Brussels, 21 November 2002

Byrne welcomes Parliament vote on safer rules for feed additives - prohibition of antibiotics as growth promoters confirmed

David Byrne, the Commissioner responsible for Health and Consumer Protection, today welcomed the European Parliament's adoption of the Keppelhoff-Wiechert report on additives for use in animal nutrition. He hailed Parliament's vote as being an important step forward in the European Union's drive to phase out antibiotics and other potentially harmful substances in animal feed. Strengthening rules on the safety of animal feed is one of the cornerstones of the EU's food safety strategy. Banning the use of antibiotics as growth promoters in feed is also vital to efforts to combat anti-microbial resistance (the phenomenon of antibiotic resistant "super bugs"). The Council of Ministers is expected to respond rapidly to Parliament's First Reading and may agree a Common Position on the Regulation as early as the 16-19 December Agriculture Council.
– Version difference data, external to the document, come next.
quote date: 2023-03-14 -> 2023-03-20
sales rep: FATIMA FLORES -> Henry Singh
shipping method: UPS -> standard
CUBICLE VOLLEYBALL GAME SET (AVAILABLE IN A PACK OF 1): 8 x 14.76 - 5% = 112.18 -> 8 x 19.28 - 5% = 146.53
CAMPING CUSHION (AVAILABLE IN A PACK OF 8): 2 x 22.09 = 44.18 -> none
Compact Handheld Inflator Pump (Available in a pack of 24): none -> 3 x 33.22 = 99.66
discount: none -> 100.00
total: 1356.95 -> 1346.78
Commenting after the vote Commissioner Byrne said "This is an important step forward in our drive to ban antibiotics being used as growth promoters in animal feed. I very much welcome the priority Parliament has attached to passing this Regulation, and I applaud Mrs. Keppelhoff-Wiechert for her hard work. Crises such as dioxin in chicken and BSE have taught us the inescapable link between the safety of animal feed and human health. I look forward to working with the Council to get this Regulation on the statue books as soon as possible."

Parliament supported the broad lines of the Commission proposal but wished to bring the deadline for phasing out to an earlier date, namely 1 January 2005 instead of 2006.
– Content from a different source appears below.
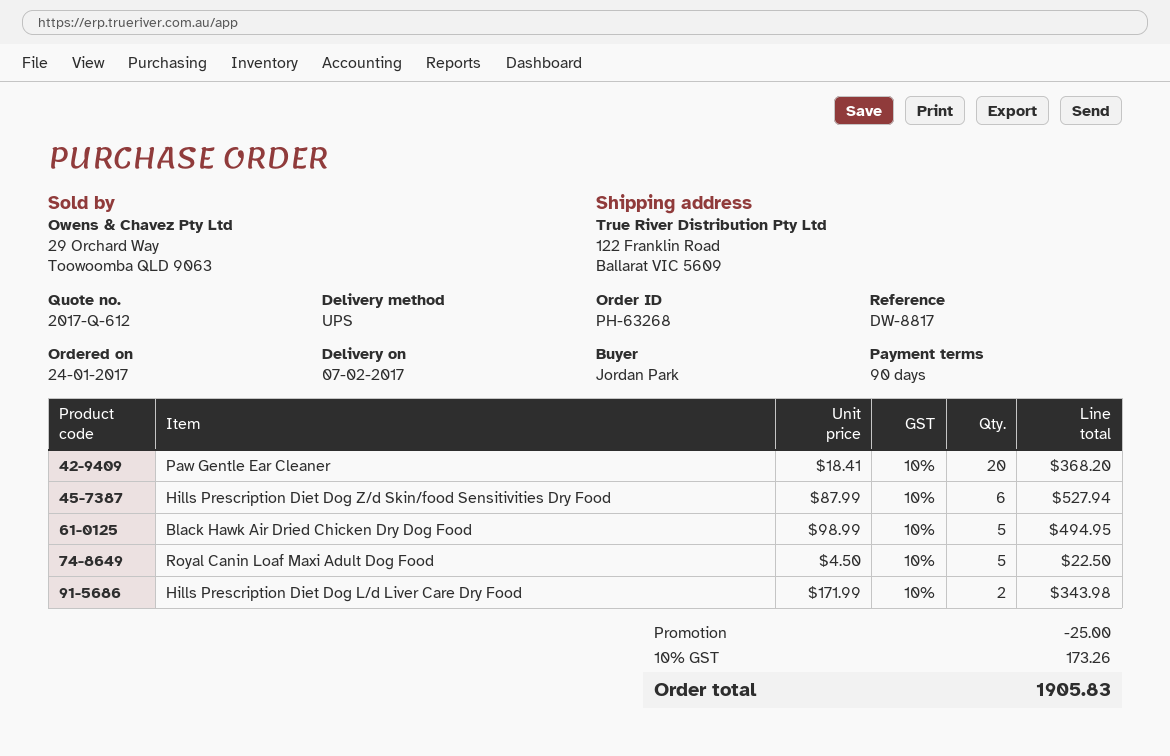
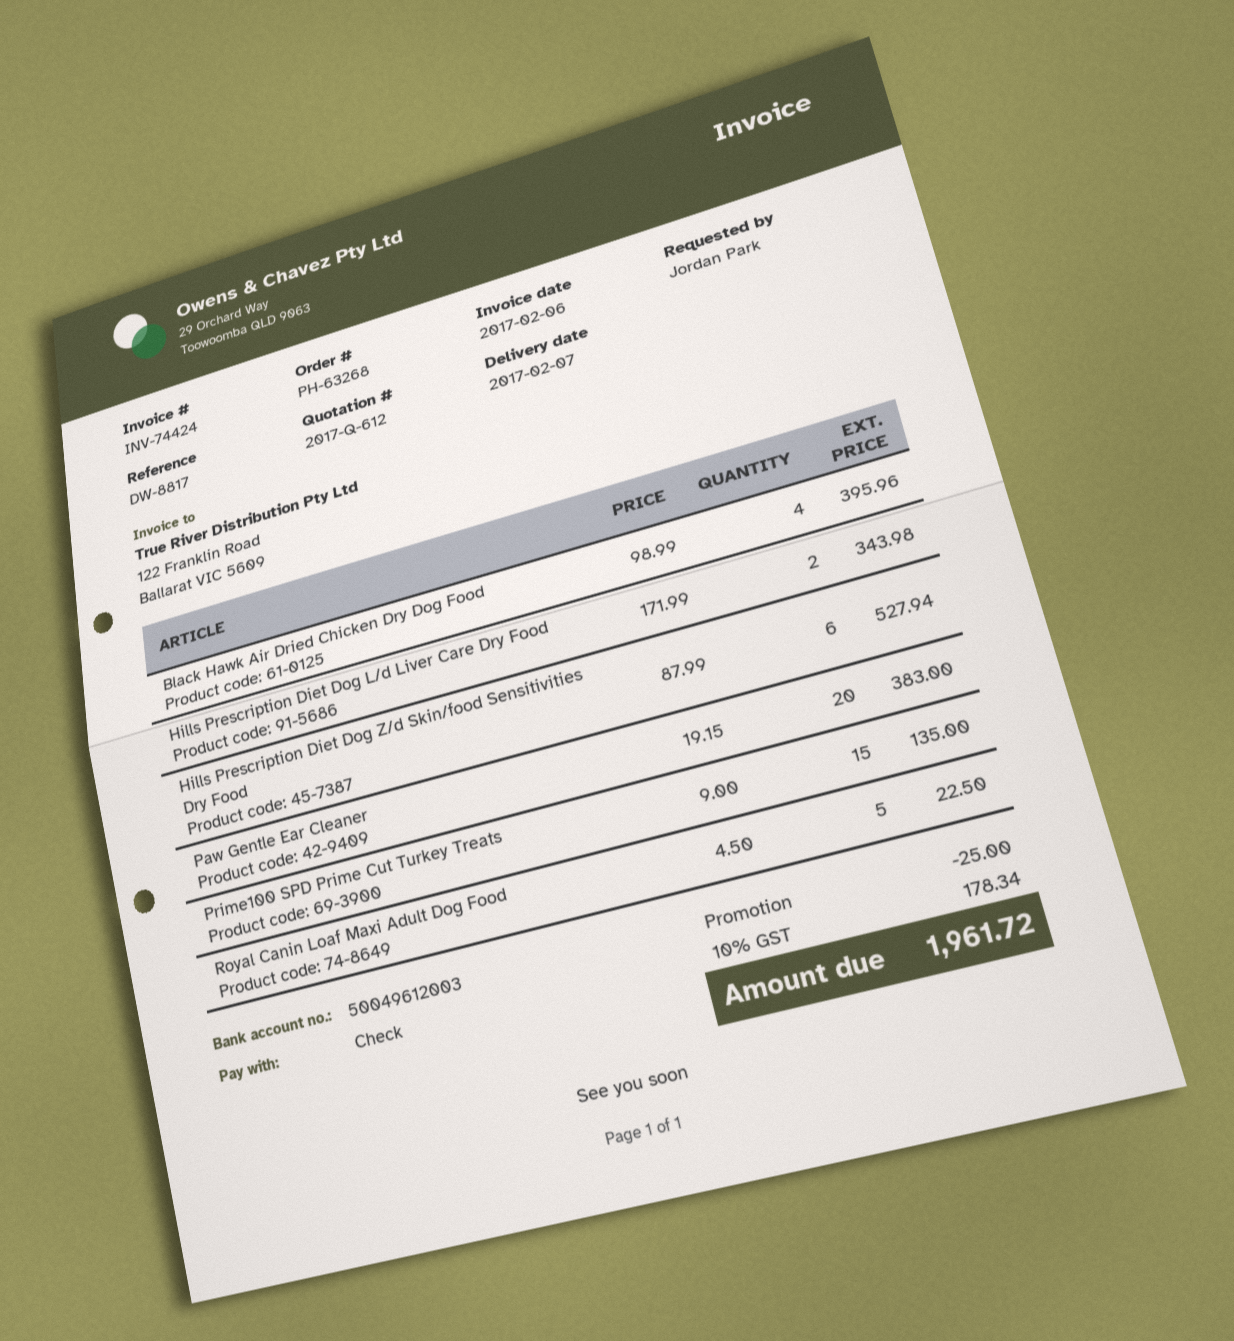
Paw Gentle Ear Cleaner: 20 x 18.41 = 368.20 -> 20 x 19.15 = 383.00
Black Hawk Air Dried Chicken Dry Dog Food: 5 x 98.99 = 494.95 -> 4 x 98.99 = 395.96
Prime100 SPD Prime Cut Turkey Treats: none -> 15 x 9.00 = 135.00
tax: 10% = 173.26 -> 10% = 178.34
total: 1905.83 -> 1961.72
Towards a total ban on antibiotic growth promoters in feed

The EU has already banned antibiotics used in human medicine from being added to animal feed. The new Regulation will complete this ban on antibiotic growth promoters in feed by prohibiting the use of four drugs not used in human medicine that are still currently allowed on the EU market. These antibiotics are:

  • monensin sodium

  • salinomycin sodium

  • avilamycin

  • flavophospholipol

The Scientific Steering Committee of the EU has recommended the progressive phasing out of the use of all antibiotics as growth promoters, while preserving animal health. This commitment is part of the Community Strategy to combat the threat to human, animal and plant health posed by anti-microbial resistance which was adopted in June 2001.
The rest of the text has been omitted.